● Task goal
When you reach the line in the data below that contains "не будете ви,</div>", please start repeating lines exactly, and stop after the line that contains "text-align: right;", repeating nothing else.

● Data listing
-=-=-=-=-
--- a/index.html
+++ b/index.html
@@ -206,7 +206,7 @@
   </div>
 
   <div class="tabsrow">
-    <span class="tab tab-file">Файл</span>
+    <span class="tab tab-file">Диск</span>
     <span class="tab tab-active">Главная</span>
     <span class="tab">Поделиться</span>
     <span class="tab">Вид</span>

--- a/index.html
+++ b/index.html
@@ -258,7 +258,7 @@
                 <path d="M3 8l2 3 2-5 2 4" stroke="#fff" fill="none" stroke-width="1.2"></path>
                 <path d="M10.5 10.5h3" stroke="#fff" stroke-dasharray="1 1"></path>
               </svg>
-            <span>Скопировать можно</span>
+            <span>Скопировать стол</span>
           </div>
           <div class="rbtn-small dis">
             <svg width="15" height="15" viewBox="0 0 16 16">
-=-=-=-=-
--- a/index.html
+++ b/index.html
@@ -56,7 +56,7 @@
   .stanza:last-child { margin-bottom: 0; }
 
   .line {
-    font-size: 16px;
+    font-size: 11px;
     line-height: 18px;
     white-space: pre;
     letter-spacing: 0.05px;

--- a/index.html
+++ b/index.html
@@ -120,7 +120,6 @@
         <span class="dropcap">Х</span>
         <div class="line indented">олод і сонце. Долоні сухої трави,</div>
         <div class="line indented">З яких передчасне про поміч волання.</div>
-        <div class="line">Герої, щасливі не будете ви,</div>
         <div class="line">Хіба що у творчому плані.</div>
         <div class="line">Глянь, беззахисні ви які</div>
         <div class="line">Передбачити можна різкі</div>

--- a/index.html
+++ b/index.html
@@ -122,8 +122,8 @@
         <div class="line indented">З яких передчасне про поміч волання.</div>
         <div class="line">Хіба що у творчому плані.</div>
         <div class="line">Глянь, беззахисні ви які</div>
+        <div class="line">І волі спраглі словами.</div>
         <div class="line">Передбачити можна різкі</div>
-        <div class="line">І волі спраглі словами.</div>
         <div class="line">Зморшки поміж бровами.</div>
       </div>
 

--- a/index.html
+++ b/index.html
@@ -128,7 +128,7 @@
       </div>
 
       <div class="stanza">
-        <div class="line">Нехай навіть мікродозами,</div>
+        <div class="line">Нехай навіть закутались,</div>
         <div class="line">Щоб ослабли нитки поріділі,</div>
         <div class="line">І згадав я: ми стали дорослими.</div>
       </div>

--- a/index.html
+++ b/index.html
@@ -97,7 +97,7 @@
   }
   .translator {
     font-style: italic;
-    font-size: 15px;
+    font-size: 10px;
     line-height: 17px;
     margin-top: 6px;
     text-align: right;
-=-=-=-=-
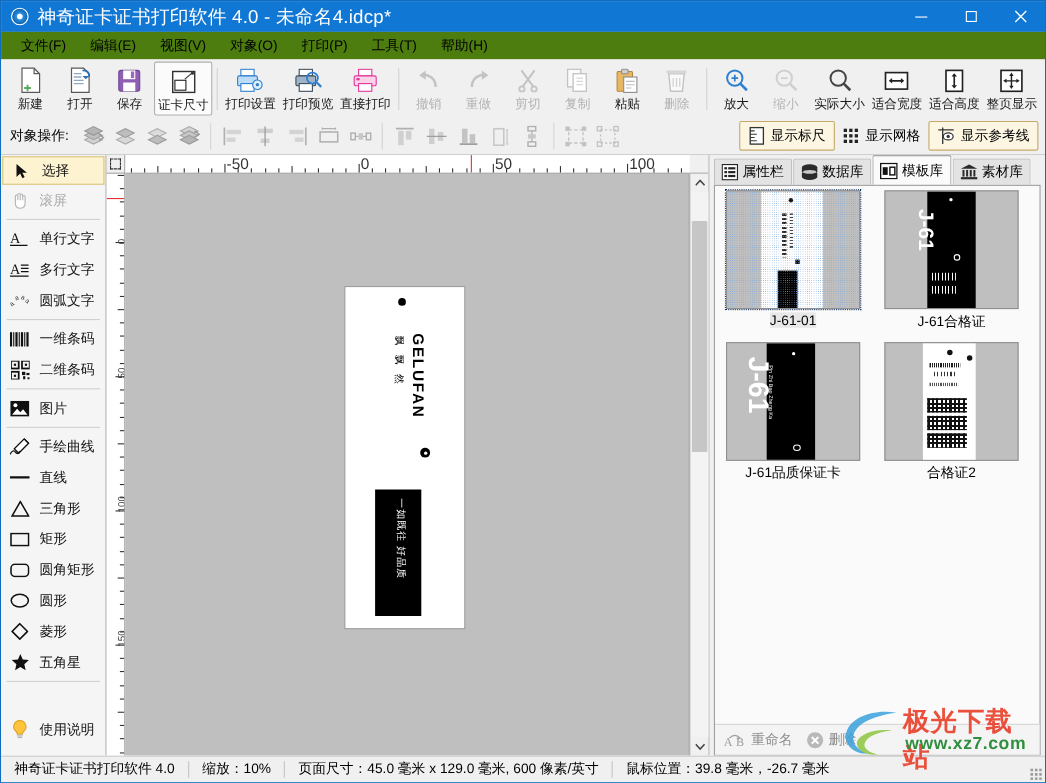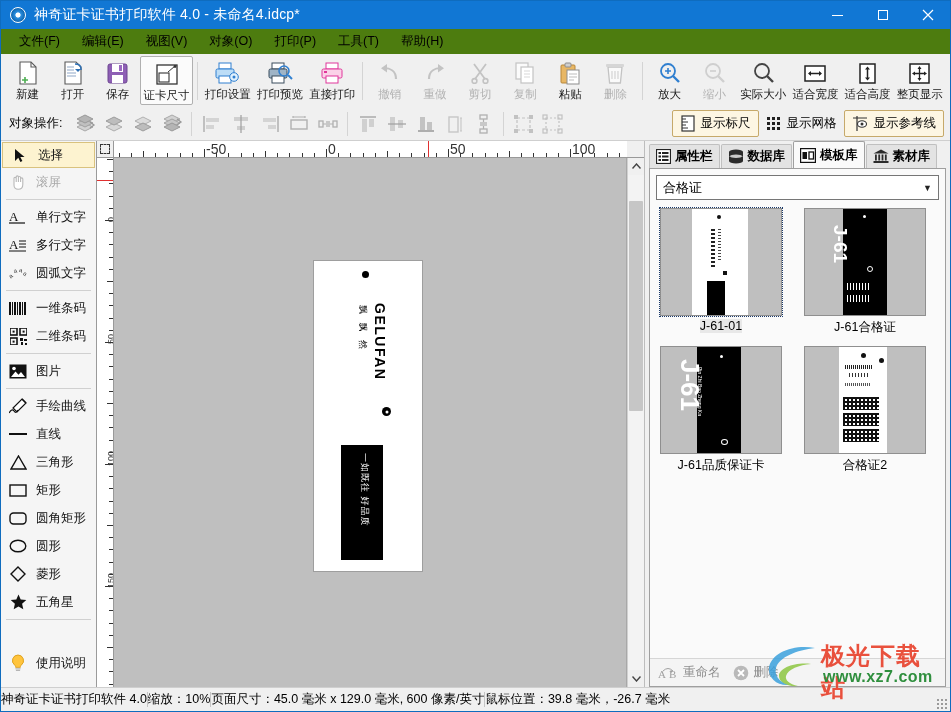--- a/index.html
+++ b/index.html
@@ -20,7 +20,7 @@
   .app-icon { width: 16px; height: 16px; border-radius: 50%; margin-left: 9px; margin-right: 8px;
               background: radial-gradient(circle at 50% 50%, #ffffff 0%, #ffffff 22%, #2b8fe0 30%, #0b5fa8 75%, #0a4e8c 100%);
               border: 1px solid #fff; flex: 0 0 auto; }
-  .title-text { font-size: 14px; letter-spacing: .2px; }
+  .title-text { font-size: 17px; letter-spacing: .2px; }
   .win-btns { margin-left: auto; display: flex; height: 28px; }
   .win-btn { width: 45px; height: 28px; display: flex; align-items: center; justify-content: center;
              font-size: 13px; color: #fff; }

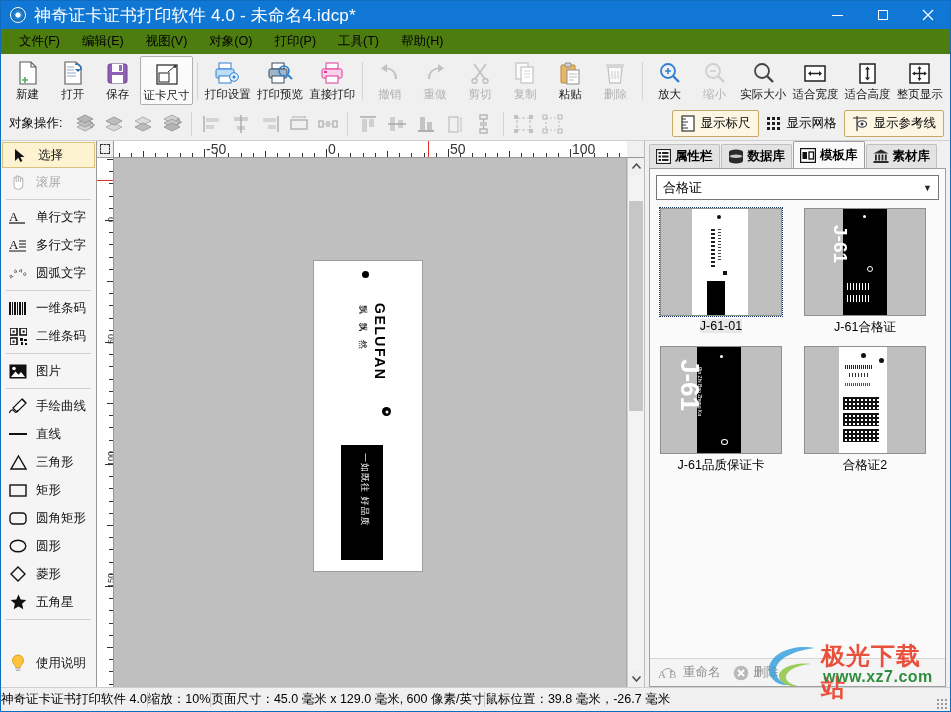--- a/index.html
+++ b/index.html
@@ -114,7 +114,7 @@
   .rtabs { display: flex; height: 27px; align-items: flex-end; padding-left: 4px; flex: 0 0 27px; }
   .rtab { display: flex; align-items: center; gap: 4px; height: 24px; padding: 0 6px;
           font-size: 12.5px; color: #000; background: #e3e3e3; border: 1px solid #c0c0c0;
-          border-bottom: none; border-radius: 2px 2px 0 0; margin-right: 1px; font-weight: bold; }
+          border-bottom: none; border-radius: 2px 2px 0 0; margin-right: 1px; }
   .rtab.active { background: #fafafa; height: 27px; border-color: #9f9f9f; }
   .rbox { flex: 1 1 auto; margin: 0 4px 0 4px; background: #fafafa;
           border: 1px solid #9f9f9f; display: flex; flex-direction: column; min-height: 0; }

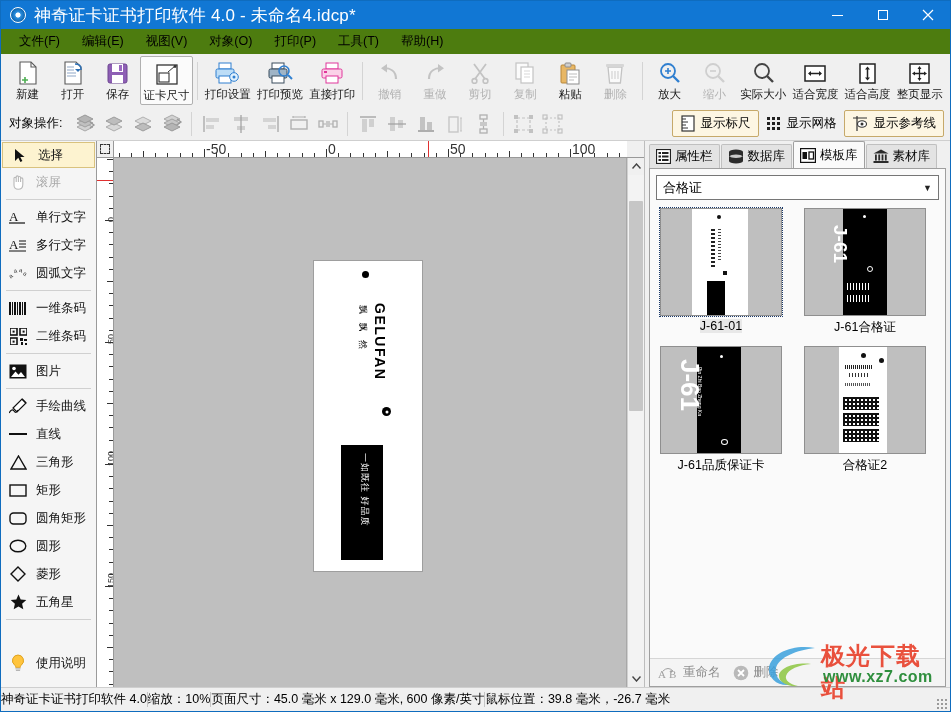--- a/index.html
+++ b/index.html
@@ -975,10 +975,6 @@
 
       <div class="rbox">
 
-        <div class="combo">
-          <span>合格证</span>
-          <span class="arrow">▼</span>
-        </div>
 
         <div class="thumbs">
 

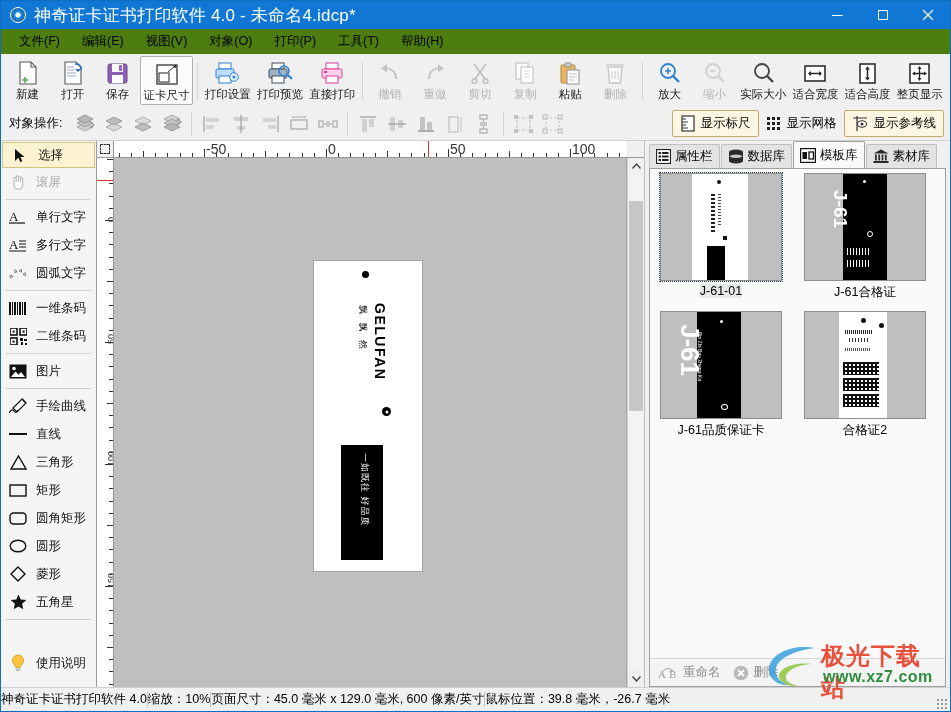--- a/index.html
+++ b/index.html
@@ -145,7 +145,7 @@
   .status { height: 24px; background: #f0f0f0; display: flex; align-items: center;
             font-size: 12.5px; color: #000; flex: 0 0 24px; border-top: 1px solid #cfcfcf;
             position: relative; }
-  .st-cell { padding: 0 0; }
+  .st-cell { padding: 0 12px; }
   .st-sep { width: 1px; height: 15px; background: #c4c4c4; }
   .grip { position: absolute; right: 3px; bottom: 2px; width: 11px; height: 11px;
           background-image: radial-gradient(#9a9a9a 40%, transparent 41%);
-=-=-=-=-
● Reply
-        <div class="line">Герої, щасливі не будете ви,</div>
         <div class="line">Хіба що у творчому плані.</div>
         <div class="line">Глянь, беззахисні ви які</div>
         <div class="line">Передбачити можна різкі</div>

--- a/index.html
+++ b/index.html
@@ -122,8 +122,8 @@
         <div class="line indented">З яких передчасне про поміч волання.</div>
         <div class="line">Хіба що у творчому плані.</div>
         <div class="line">Глянь, беззахисні ви які</div>
+        <div class="line">І волі спраглі словами.</div>
         <div class="line">Передбачити можна різкі</div>
-        <div class="line">І волі спраглі словами.</div>
         <div class="line">Зморшки поміж бровами.</div>
       </div>
 

--- a/index.html
+++ b/index.html
@@ -128,7 +128,7 @@
       </div>
 
       <div class="stanza">
-        <div class="line">Нехай навіть мікродозами,</div>
+        <div class="line">Нехай навіть закутались,</div>
         <div class="line">Щоб ослабли нитки поріділі,</div>
         <div class="line">І згадав я: ми стали дорослими.</div>
       </div>

--- a/index.html
+++ b/index.html
@@ -97,7 +97,7 @@
   }
   .translator {
     font-style: italic;
-    font-size: 15px;
+    font-size: 10px;
     line-height: 17px;
     margin-top: 6px;
     text-align: right;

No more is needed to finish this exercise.